___ DATA FOR THIS EXERCISE
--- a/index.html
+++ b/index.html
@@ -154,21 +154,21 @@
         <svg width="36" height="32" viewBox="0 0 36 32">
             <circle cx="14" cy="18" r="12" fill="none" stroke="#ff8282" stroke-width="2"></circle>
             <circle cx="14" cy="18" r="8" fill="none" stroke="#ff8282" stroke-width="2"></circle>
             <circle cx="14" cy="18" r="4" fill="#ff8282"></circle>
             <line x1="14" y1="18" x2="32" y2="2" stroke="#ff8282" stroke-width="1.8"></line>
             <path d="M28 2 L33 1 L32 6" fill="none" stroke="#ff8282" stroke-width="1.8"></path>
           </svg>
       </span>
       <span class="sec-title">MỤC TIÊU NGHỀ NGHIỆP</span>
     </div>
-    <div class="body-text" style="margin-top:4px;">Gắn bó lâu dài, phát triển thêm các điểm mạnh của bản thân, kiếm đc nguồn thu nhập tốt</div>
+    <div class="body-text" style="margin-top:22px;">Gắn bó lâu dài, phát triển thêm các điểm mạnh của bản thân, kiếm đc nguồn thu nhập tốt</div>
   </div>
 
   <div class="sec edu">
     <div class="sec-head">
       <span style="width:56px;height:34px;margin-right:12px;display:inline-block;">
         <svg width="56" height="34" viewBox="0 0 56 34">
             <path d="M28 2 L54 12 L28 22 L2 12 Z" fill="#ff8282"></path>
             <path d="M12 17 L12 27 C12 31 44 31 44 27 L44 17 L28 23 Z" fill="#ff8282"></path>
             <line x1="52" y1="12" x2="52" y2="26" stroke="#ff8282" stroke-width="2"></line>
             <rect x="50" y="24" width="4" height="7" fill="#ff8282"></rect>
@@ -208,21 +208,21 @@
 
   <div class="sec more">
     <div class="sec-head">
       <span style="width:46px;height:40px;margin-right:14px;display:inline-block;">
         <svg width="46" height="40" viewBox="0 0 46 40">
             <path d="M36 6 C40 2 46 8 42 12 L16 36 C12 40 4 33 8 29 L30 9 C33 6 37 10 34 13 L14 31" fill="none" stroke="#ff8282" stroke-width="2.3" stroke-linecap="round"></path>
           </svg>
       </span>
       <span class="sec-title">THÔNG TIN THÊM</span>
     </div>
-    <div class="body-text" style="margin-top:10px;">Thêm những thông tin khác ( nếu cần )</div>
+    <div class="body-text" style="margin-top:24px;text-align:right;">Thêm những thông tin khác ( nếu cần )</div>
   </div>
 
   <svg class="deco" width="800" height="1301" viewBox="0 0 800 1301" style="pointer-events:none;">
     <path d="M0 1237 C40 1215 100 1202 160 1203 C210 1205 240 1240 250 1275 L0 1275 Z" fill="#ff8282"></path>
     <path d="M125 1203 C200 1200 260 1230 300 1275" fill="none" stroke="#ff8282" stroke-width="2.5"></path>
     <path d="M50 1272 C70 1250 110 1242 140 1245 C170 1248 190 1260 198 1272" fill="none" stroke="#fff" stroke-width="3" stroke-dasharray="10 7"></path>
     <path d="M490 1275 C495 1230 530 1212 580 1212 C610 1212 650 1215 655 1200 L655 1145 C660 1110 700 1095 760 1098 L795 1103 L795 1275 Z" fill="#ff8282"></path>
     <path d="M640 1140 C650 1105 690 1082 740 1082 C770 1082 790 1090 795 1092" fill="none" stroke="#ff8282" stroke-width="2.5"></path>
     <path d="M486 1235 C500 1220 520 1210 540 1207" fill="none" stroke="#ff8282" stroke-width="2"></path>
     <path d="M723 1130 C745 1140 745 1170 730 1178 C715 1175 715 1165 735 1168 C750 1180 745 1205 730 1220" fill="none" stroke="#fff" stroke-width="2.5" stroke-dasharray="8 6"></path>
______
___ DATA FOR THIS EXERCISE
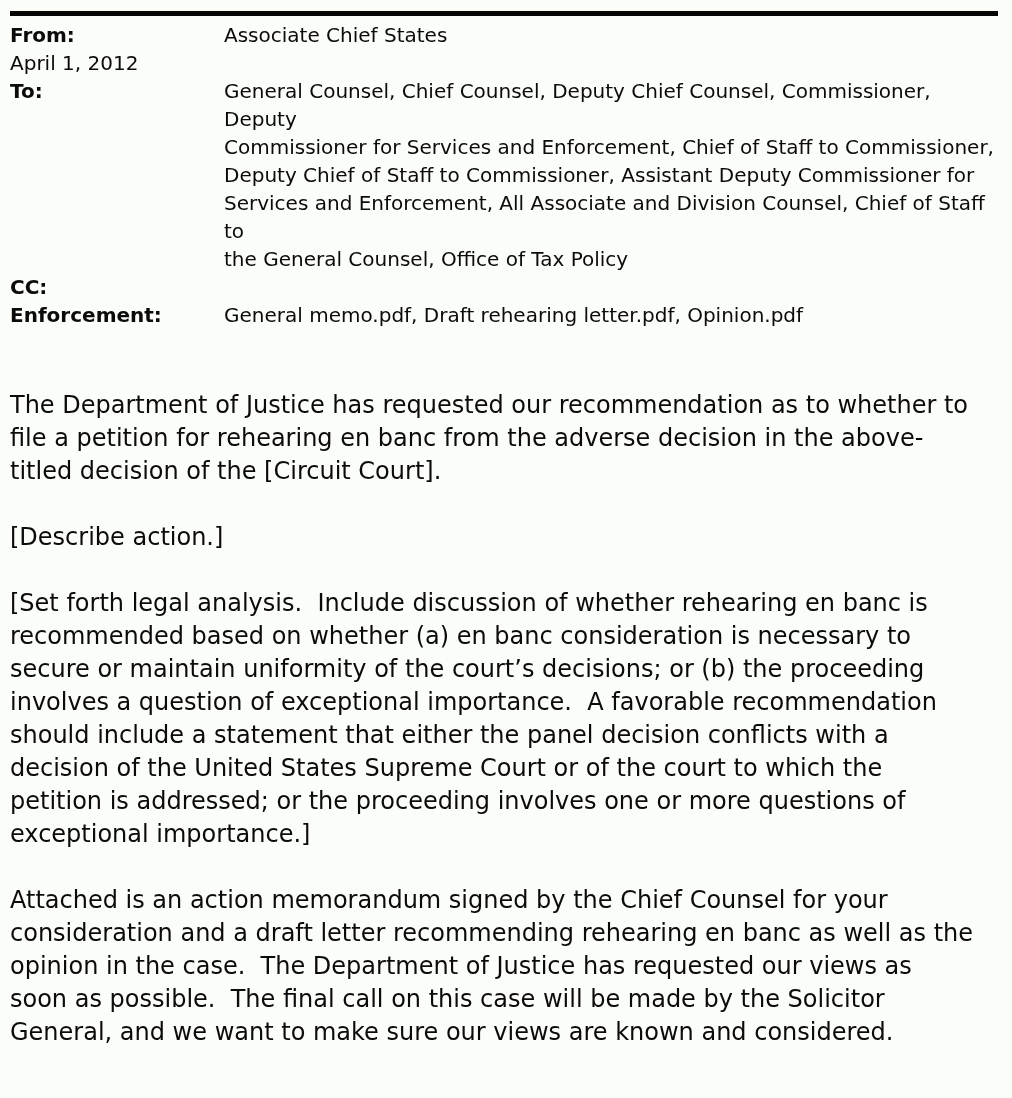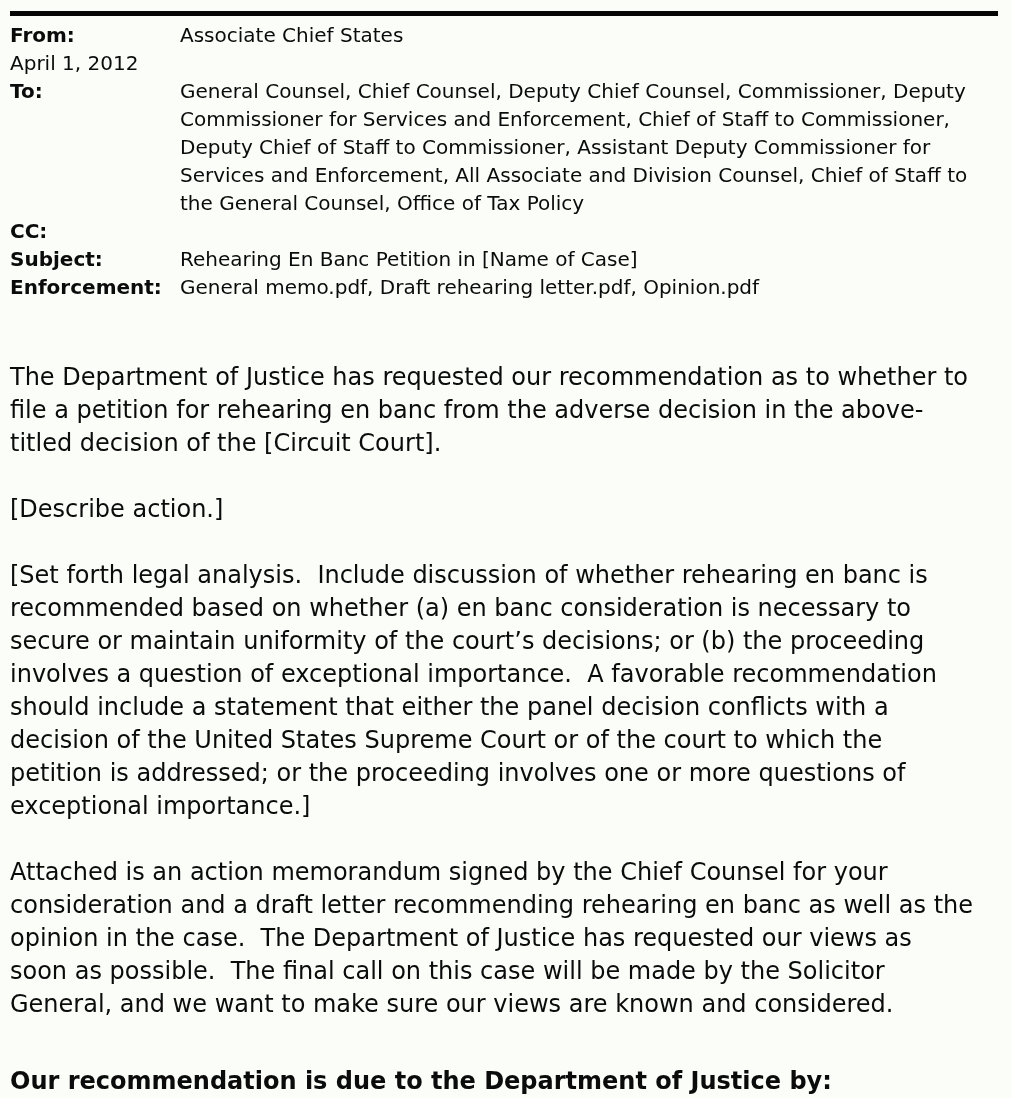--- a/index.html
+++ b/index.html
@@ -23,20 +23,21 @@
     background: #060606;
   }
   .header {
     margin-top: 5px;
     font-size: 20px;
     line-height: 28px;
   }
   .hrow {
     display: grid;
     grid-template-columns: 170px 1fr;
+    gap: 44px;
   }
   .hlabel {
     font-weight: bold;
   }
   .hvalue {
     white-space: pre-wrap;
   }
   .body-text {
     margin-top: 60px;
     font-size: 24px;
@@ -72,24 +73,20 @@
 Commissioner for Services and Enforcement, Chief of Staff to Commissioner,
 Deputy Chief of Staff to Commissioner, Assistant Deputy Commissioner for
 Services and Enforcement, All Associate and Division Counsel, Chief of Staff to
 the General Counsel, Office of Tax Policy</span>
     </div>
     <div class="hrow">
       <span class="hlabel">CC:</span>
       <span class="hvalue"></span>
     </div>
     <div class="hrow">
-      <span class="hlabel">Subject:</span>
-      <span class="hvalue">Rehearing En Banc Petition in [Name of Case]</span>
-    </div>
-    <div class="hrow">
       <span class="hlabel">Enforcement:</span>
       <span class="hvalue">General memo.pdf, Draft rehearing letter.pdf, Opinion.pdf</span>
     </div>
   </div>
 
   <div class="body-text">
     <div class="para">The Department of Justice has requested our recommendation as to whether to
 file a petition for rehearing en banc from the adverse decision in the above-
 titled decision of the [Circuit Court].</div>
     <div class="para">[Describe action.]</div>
______
___ DATA FOR THIS EXERCISE
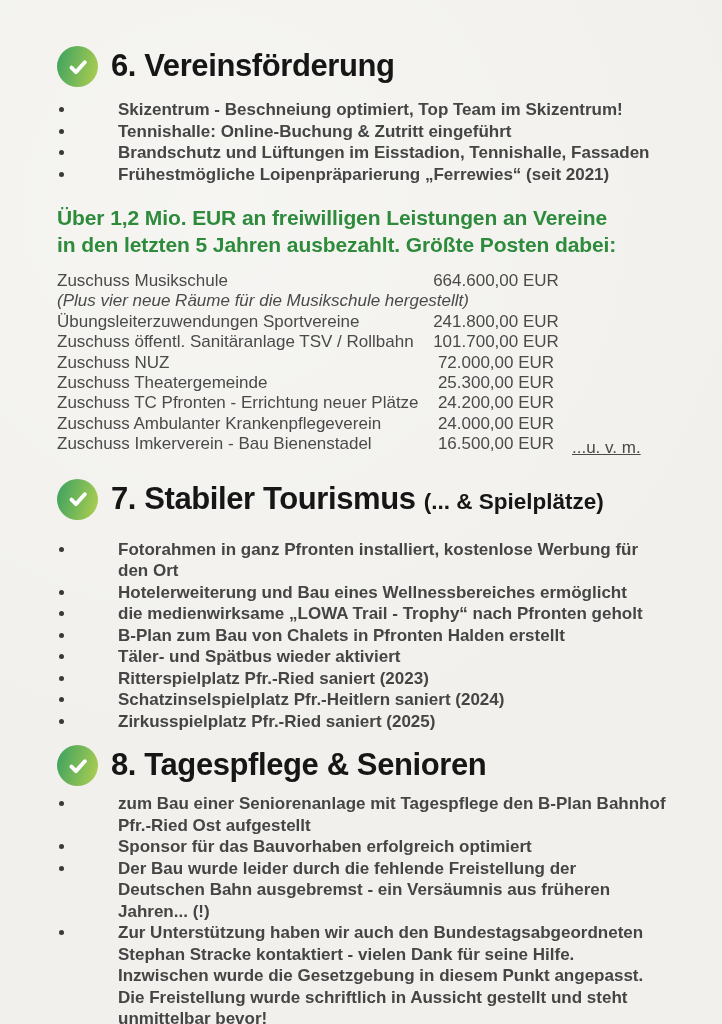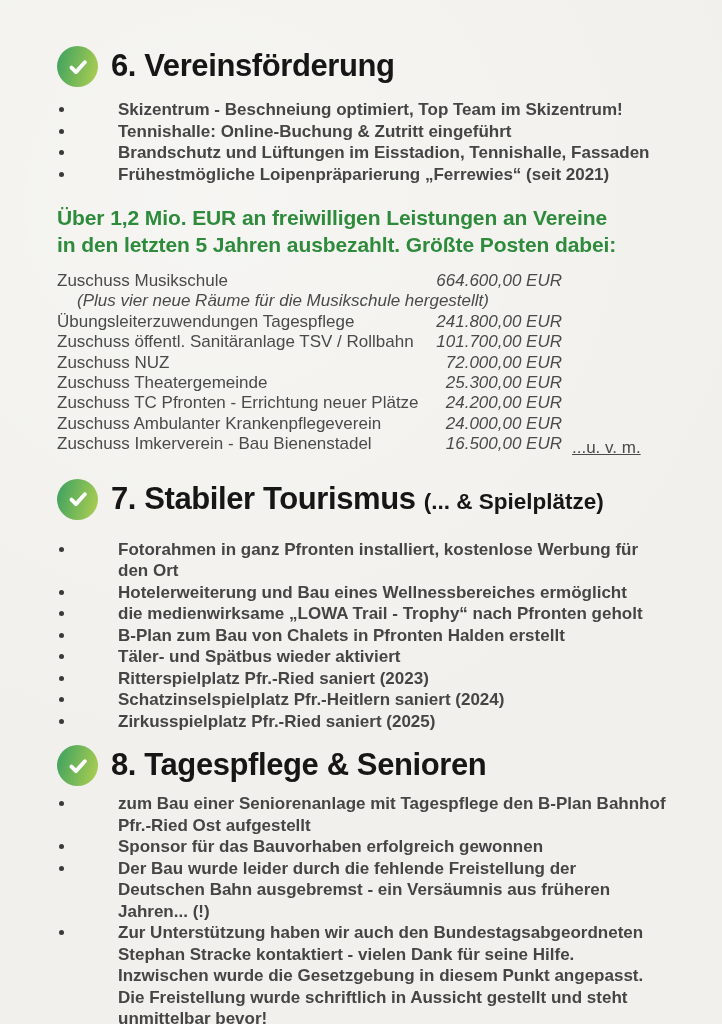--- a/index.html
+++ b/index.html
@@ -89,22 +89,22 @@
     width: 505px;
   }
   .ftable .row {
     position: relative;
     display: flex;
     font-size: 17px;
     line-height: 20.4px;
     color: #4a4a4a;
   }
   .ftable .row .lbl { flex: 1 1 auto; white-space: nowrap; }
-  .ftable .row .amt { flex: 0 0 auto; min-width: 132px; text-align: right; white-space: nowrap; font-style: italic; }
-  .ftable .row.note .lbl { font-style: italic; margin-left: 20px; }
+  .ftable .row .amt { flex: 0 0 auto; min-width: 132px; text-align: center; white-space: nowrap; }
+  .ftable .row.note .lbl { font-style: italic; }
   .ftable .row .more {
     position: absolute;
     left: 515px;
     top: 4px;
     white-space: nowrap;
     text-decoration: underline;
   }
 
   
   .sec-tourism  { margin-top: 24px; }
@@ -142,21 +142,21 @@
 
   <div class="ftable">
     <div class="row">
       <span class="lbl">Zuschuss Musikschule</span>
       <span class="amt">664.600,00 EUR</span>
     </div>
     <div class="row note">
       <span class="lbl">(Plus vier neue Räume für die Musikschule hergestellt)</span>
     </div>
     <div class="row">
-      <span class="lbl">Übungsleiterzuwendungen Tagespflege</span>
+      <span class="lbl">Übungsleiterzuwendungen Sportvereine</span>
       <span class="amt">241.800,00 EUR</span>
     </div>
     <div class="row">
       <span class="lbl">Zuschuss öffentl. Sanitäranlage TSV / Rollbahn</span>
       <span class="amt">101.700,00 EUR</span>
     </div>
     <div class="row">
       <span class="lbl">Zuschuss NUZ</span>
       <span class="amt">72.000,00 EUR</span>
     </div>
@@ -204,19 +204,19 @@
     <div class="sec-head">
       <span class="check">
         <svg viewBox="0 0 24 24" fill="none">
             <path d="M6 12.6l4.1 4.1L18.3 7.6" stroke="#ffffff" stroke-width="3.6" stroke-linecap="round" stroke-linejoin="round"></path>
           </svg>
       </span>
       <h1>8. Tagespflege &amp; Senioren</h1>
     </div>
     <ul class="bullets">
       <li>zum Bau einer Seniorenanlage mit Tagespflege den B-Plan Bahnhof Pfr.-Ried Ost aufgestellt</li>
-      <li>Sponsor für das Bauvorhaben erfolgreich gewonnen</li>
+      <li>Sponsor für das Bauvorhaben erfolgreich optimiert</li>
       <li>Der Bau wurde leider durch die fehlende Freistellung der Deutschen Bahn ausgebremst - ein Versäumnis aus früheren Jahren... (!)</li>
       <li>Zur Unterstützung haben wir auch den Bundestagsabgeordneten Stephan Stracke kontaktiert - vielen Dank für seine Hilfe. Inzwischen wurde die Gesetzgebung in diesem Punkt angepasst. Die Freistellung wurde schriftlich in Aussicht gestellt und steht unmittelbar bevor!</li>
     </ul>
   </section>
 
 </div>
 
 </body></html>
______
=== WORK TO BE COMPLETED ===
Going through the entries above, tally each line that has the word "nhập". Answer with the number only.

=== EXPECTED OUTPUT ===
2